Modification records
= Beginning of Section =

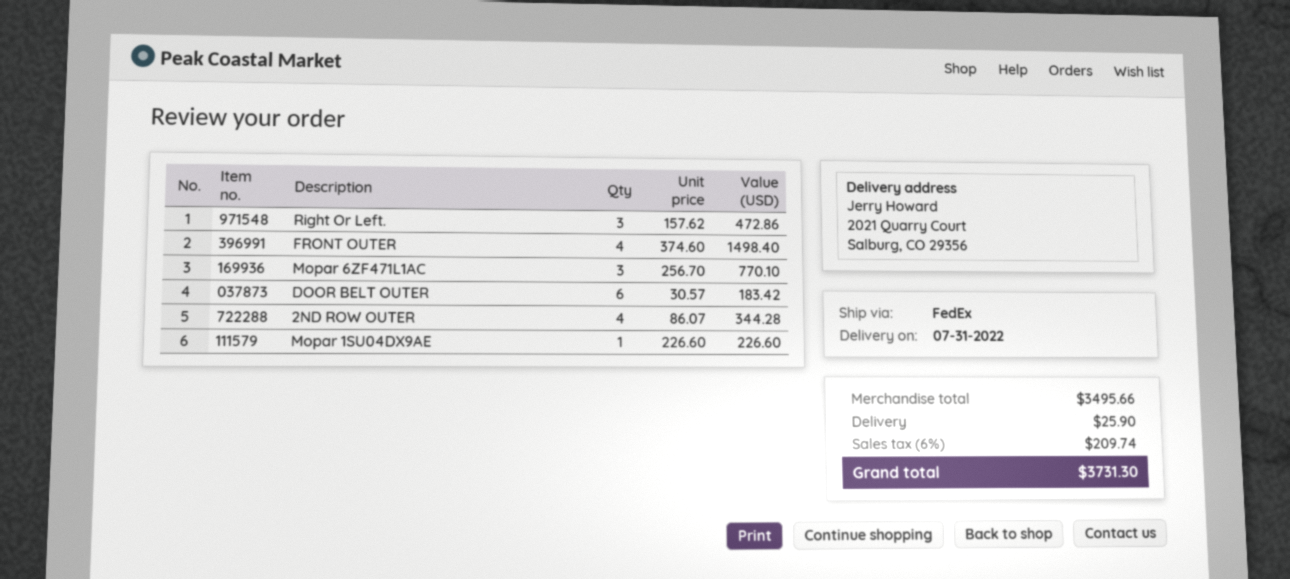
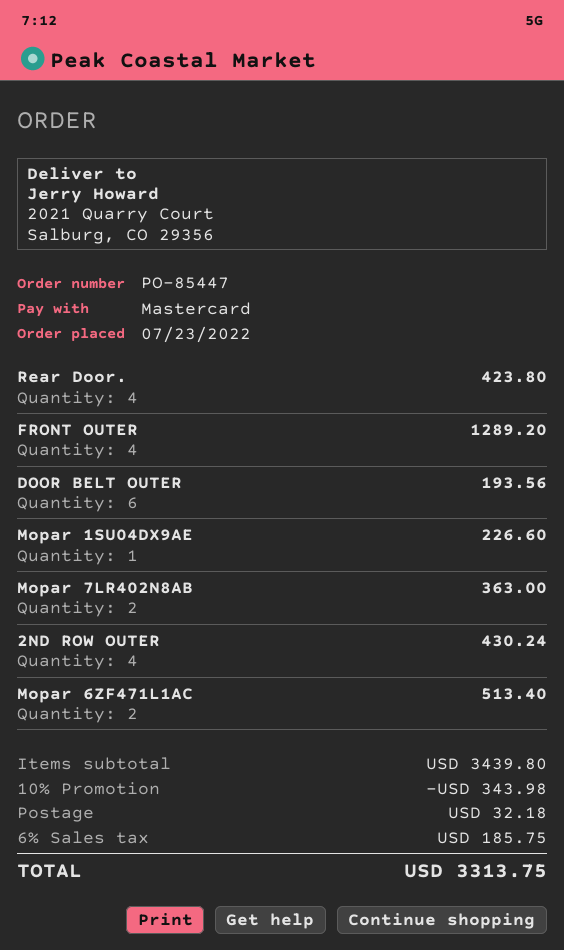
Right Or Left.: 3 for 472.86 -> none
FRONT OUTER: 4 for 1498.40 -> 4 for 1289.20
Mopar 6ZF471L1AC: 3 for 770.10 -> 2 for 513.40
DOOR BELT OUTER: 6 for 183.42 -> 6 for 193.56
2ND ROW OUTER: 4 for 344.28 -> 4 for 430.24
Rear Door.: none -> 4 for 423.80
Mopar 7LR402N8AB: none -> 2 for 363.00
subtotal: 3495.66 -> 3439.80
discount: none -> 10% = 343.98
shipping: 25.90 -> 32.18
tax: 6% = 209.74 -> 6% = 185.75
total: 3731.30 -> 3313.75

= End of Section =

GOAL OF THE EXERCISE:
Keep every word of the lines above unchanged in the copy, and omit the pictures.

RESULT FOR THIS EXERCISE:
Right Or Left.: 3 for 472.86 -> none
FRONT OUTER: 4 for 1498.40 -> 4 for 1289.20
Mopar 6ZF471L1AC: 3 for 770.10 -> 2 for 513.40
DOOR BELT OUTER: 6 for 183.42 -> 6 for 193.56
2ND ROW OUTER: 4 for 344.28 -> 4 for 430.24
Rear Door.: none -> 4 for 423.80
Mopar 7LR402N8AB: none -> 2 for 363.00
subtotal: 3495.66 -> 3439.80
discount: none -> 10% = 343.98
shipping: 25.90 -> 32.18
tax: 6% = 209.74 -> 6% = 185.75
total: 3731.30 -> 3313.75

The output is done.